Problem to solve: Retype each entry exactly. Skip any pictures.
---*---
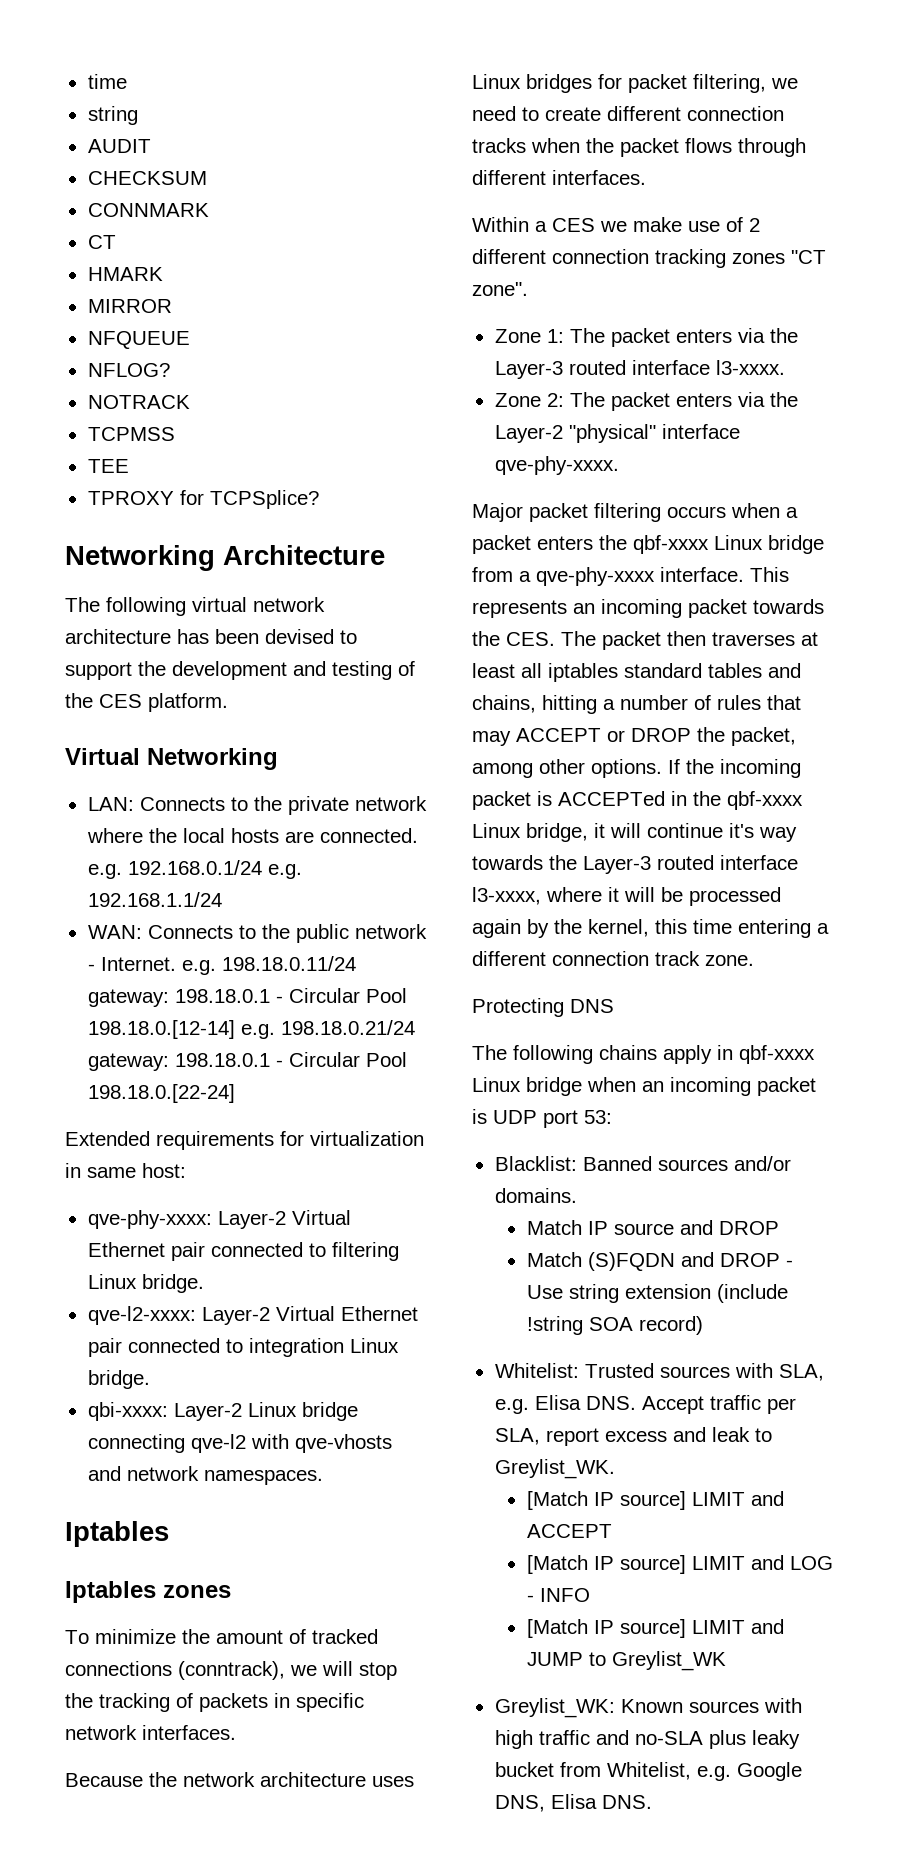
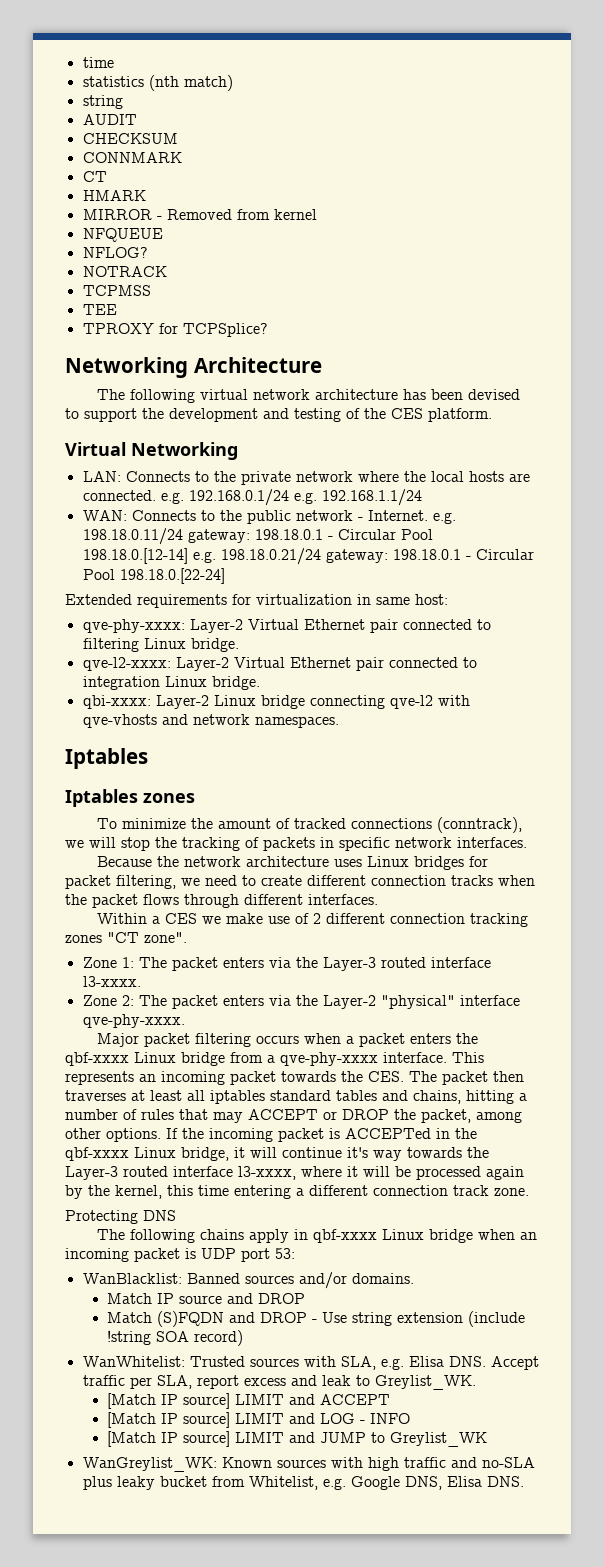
[87,74,127,89] time -> [82,57,114,68] [82,75,233,91] time // statistics (nth match)
(172, 306) none -> [156,209,317,220] - Removed from kernel
[494,1156,577,1171] Blacklist: -> [82,1273,182,1284] WanBlacklist:
[494,1363,579,1378] Whitelist: -> [82,1356,185,1367] WanWhitelist:
[494,1698,615,1718] Greylist_WK: -> [82,1457,217,1472] WanGreylist_WK:

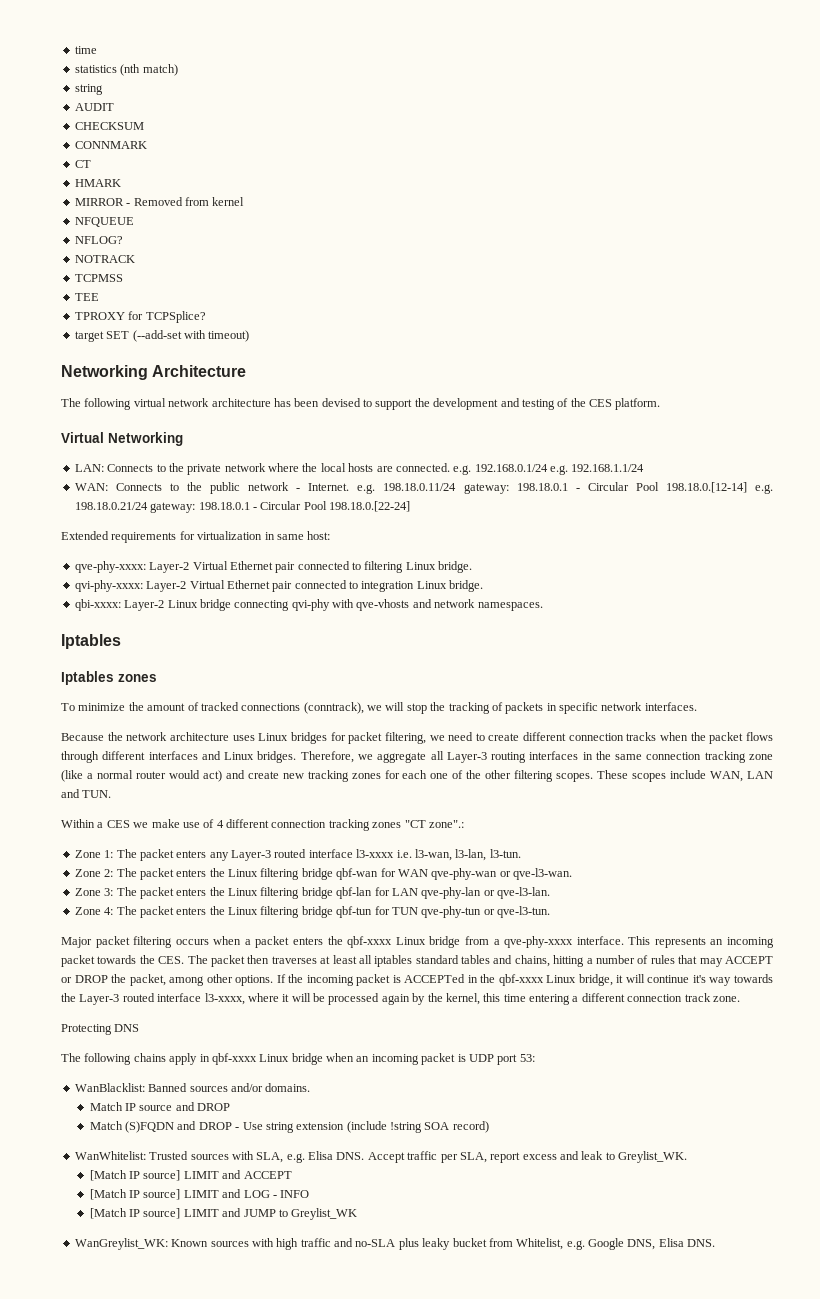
(268, 330) none -> [74,330,250,342] // target SET (--add-set with timeout)
[82,657,171,671] qve-l2-xxxx: -> [74,580,143,592] qvi-phy-xxxx:
[389,695,433,709] qve-l2 -> [291,599,330,611] qvi-phy
[308,894,378,905] interfaces. -> [148,751,774,763] [61,770,773,782] [61,789,112,798] interfaces and Linux bridges. Therefore, we aggregate all Layer-3 routing interfaces in the same connection tracking zone (like a normal router would act) and create new tracking zones for each one of the other filtering scopes. These scopes include WAN, LAN and TUN.
[313,913,322,924] 2 -> [216,820,224,828] 4
[144,932,187,943] zone". -> [428,820,464,828] zone".:
[268,957,491,971] [82,976,141,987] via the Layer-3 routed interface l3-xxxx. -> [209,849,521,861] any Layer-3 routed interface l3-xxxx i.e. l3-wan, l3-lan, l3-tun.
[268,995,520,1009] [82,1014,185,1028] via the Layer-2 "physical" interface qve-phy-xxxx. -> [209,868,572,880] [74,887,550,899] [74,906,550,918] the Linux filtering bridge qbf-wan for WAN qve-phy-wan or qve-l3-wan. // Zone 3: The packet enters the Linux filtering bridge qbf-lan for LAN qve-phy-lan or qve-l3-lan. // Zone 4: The packet enters the Linux filtering bridge qbf-tun for TUN qve-phy-tun or qve-l3-tun.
---*---
Reply to the exercise:
[87,74,127,89] time -> [82,57,114,68] [82,75,233,91] time // statistics (nth match)
(172, 306) none -> [156,209,317,220] - Removed from kernel
[494,1156,577,1171] Blacklist: -> [82,1273,182,1284] WanBlacklist:
[494,1363,579,1378] Whitelist: -> [82,1356,185,1367] WanWhitelist:
[494,1698,615,1718] Greylist_WK: -> [82,1457,217,1472] WanGreylist_WK:

(268, 330) none -> [74,330,250,342] // target SET (--add-set with timeout)
[82,657,171,671] qve-l2-xxxx: -> [74,580,143,592] qvi-phy-xxxx:
[389,695,433,709] qve-l2 -> [291,599,330,611] qvi-phy
[308,894,378,905] interfaces. -> [148,751,774,763] [61,770,773,782] [61,789,112,798] interfaces and Linux bridges. Therefore, we aggregate all Layer-3 routing interfaces in the same connection tracking zone (like a normal router would act) and create new tracking zones for each one of the other filtering scopes. These scopes include WAN, LAN and TUN.
[313,913,322,924] 2 -> [216,820,224,828] 4
[144,932,187,943] zone". -> [428,820,464,828] zone".:
[268,957,491,971] [82,976,141,987] via the Layer-3 routed interface l3-xxxx. -> [209,849,521,861] any Layer-3 routed interface l3-xxxx i.e. l3-wan, l3-lan, l3-tun.
[268,995,520,1009] [82,1014,185,1028] via the Layer-2 "physical" interface qve-phy-xxxx. -> [209,868,572,880] [74,887,550,899] [74,906,550,918] the Linux filtering bridge qbf-wan for WAN qve-phy-wan or qve-l3-wan. // Zone 3: The packet enters the Linux filtering bridge qbf-lan for LAN qve-phy-lan or qve-l3-lan. // Zone 4: The packet enters the Linux filtering bridge qbf-tun for TUN qve-phy-tun or qve-l3-tun.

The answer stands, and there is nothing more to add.